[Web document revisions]
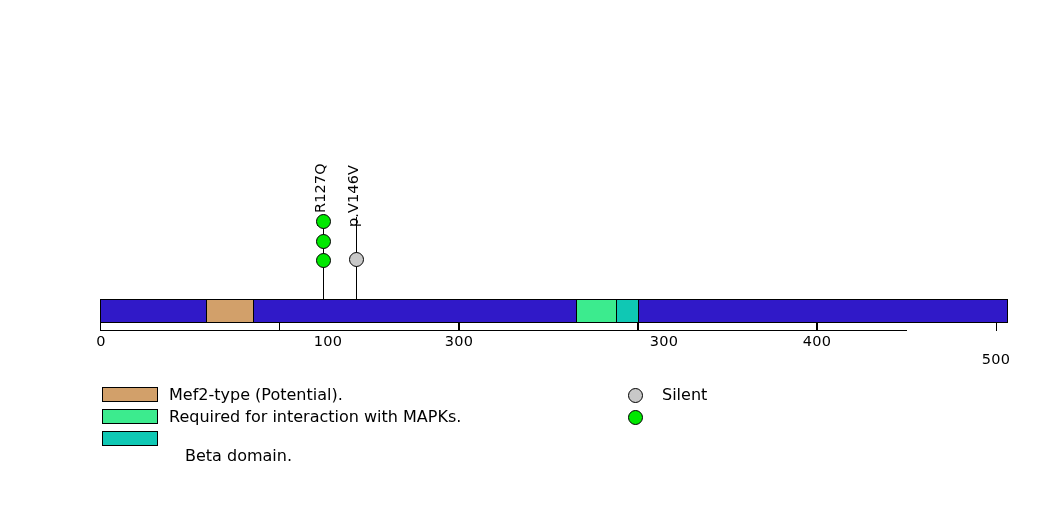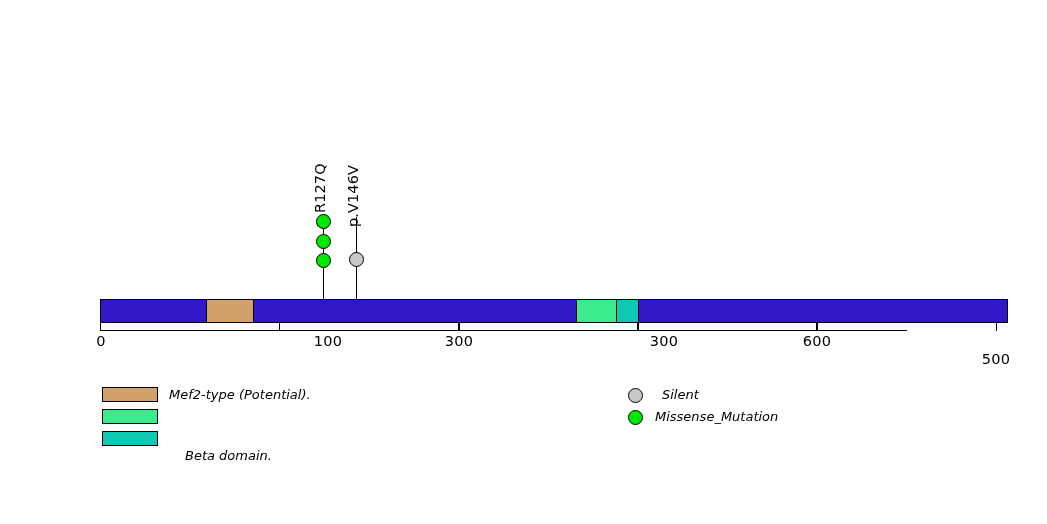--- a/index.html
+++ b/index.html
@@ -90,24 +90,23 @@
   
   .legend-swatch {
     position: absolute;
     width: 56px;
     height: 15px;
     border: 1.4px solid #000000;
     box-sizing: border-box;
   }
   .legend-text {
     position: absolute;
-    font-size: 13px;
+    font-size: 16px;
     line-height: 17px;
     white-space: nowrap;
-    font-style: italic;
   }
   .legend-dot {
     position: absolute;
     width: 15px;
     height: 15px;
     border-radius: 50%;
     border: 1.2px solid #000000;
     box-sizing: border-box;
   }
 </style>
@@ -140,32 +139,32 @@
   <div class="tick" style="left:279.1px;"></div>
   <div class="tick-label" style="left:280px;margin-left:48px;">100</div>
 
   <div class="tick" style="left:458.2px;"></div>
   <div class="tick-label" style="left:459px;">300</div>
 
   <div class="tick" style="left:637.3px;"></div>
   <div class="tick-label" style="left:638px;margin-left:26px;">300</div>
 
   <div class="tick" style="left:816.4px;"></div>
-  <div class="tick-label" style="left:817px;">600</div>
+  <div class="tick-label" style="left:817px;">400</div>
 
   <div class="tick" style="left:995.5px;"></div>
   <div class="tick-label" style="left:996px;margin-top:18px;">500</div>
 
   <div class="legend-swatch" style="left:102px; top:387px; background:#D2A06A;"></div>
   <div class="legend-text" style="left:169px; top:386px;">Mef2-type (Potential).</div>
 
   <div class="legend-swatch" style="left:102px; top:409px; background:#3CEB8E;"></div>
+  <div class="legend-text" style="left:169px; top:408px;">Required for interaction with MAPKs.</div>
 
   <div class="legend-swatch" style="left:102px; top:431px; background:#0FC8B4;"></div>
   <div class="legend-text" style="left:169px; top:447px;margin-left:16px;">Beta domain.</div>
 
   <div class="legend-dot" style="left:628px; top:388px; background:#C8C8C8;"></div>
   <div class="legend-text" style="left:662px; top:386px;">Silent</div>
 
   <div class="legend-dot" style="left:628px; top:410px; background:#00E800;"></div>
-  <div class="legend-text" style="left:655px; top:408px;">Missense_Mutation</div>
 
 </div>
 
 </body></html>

**WHAT YOU WILL DO**
What you return should match the records above word for word, minus the pictures.

**WORKED SOLUTION**
--- a/index.html
+++ b/index.html
@@ -90,24 +90,23 @@
   
   .legend-swatch {
     position: absolute;
     width: 56px;
     height: 15px;
     border: 1.4px solid #000000;
     box-sizing: border-box;
   }
   .legend-text {
     position: absolute;
-    font-size: 13px;
+    font-size: 16px;
     line-height: 17px;
     white-space: nowrap;
-    font-style: italic;
   }
   .legend-dot {
     position: absolute;
     width: 15px;
     height: 15px;
     border-radius: 50%;
     border: 1.2px solid #000000;
     box-sizing: border-box;
   }
 </style>
@@ -140,32 +139,32 @@
   <div class="tick" style="left:279.1px;"></div>
   <div class="tick-label" style="left:280px;margin-left:48px;">100</div>
 
   <div class="tick" style="left:458.2px;"></div>
   <div class="tick-label" style="left:459px;">300</div>
 
   <div class="tick" style="left:637.3px;"></div>
   <div class="tick-label" style="left:638px;margin-left:26px;">300</div>
 
   <div class="tick" style="left:816.4px;"></div>
-  <div class="tick-label" style="left:817px;">600</div>
+  <div class="tick-label" style="left:817px;">400</div>
 
   <div class="tick" style="left:995.5px;"></div>
   <div class="tick-label" style="left:996px;margin-top:18px;">500</div>
 
   <div class="legend-swatch" style="left:102px; top:387px; background:#D2A06A;"></div>
   <div class="legend-text" style="left:169px; top:386px;">Mef2-type (Potential).</div>
 
   <div class="legend-swatch" style="left:102px; top:409px; background:#3CEB8E;"></div>
+  <div class="legend-text" style="left:169px; top:408px;">Required for interaction with MAPKs.</div>
 
   <div class="legend-swatch" style="left:102px; top:431px; background:#0FC8B4;"></div>
   <div class="legend-text" style="left:169px; top:447px;margin-left:16px;">Beta domain.</div>
 
   <div class="legend-dot" style="left:628px; top:388px; background:#C8C8C8;"></div>
   <div class="legend-text" style="left:662px; top:386px;">Silent</div>
 
   <div class="legend-dot" style="left:628px; top:410px; background:#00E800;"></div>
-  <div class="legend-text" style="left:655px; top:408px;">Missense_Mutation</div>
 
 </div>
 
 </body></html>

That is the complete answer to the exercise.